Drugs and alcohol are called mood-altering substances for a reason: They alter a person’s mood, and the person has no control over how his mood is altered. People commonly report that they use alcohol to help them relax, but the disinhibiting effects of alcohol often turn into physical aggression, yelling and screaming, tears, and so on. If a person already has difficulties managing his emotions, is it wise to add the unpredictable effects of drugs or alcohol?
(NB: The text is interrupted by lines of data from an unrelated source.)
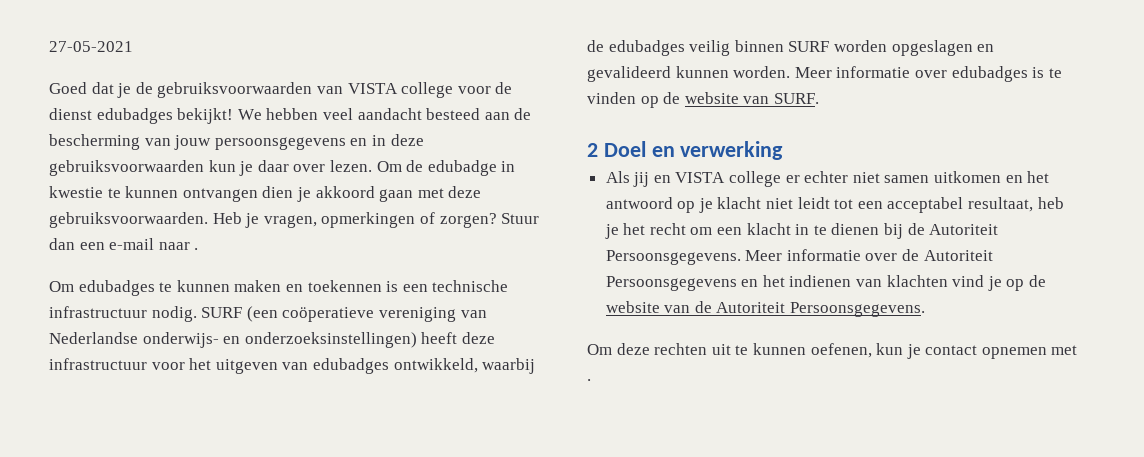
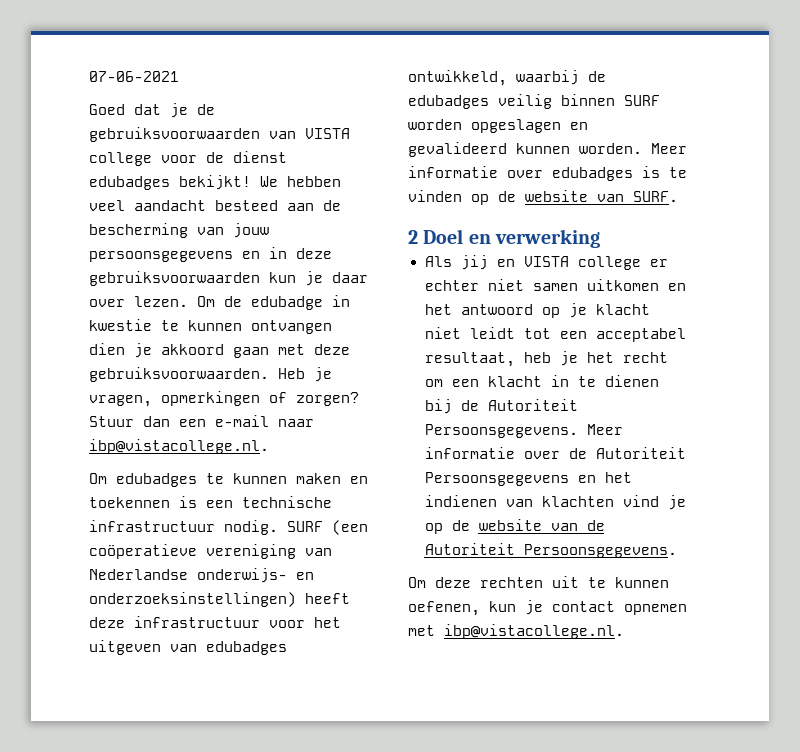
- 27-05-2021
+ 07-06-2021
- Stuur dan een e-mail naar .
+ Stuur dan een e-mail naar ibp@vistacollege.nl.
- Om deze rechten uit te kunnen oefenen, kun je contact opnemen met .
+ Om deze rechten uit te kunnen oefenen, kun je contact opnemen met ibp@vistacollege.nl.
Some people use alcohol to help them sleep. It’s important to understand that alcohol actually has a negative effect on sleep due to a rebound effect. Four to five hours after consuming alcohol, the rebound effect kicks in and people usually find themselves awake. In addition, researchers have found that consuming alcohol within an hour of bedtime seems to disrupt the second half of the sleep period, so people don’t get the same deep sleep they otherwise would.
Then there are people who use drugs or alcohol to help numb their emotions so they don’t have to deal with them. This makes sense, and we therefore need to validate it, indicating that we understand it, and at the same time encourage them to see this as a goal to work on, as it’s unhealthy and possibly even self-destructive.
Your first challenge may be to just get a person to see that drugs and alcohol are a problem. But even when people can see that a behavior is problematic, they still might not want to change it. In this case, the next challenge is getting them to set small goals around reducing their use—keeping in mind that if a person isn’t willing to set something as a goal yet, you need to accept this and gently continue to push for change over time.